Start of Material for this exercise

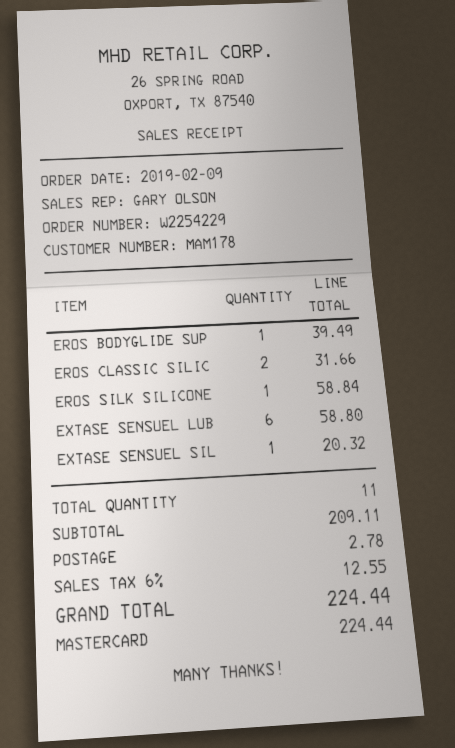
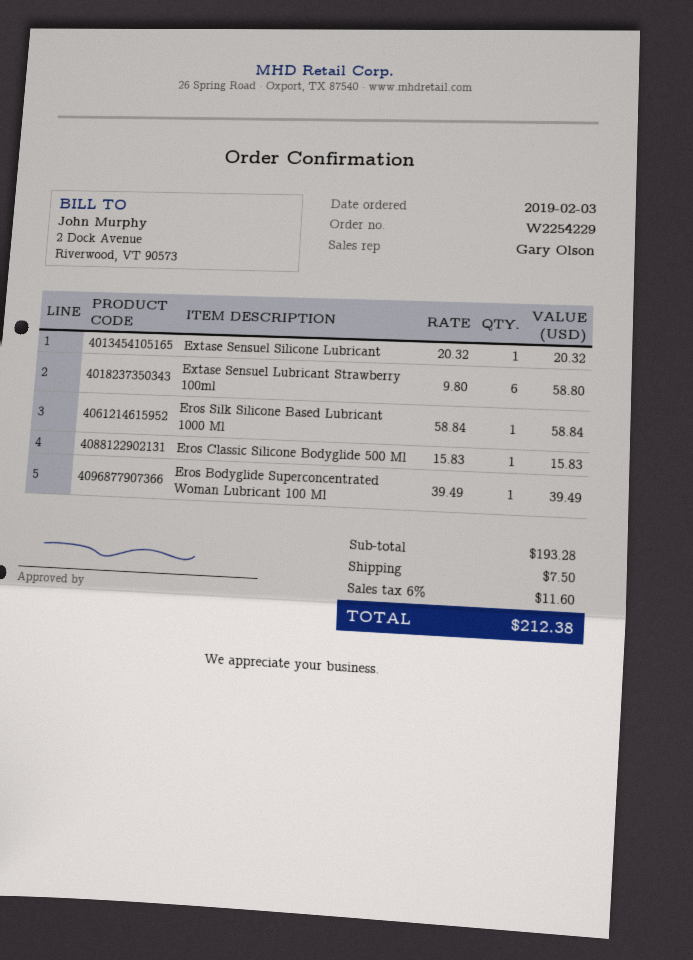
order date: 2019-02-09 -> 2019-02-03
EROS CLASSIC SILIC: 2 for 31.66 -> 1 for 15.83
subtotal: 209.11 -> 193.28
shipping: 2.78 -> 7.50
tax: 6% = 12.55 -> 6% = 11.60
total: 224.44 -> 212.38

End of Material for this exercise

→ **Exercise**
The pictures should be dropped, and every line above should be set down again exactly.

→ **Solution for this exercise**
order date: 2019-02-09 -> 2019-02-03
EROS CLASSIC SILIC: 2 for 31.66 -> 1 for 15.83
subtotal: 209.11 -> 193.28
shipping: 2.78 -> 7.50
tax: 6% = 12.55 -> 6% = 11.60
total: 224.44 -> 212.38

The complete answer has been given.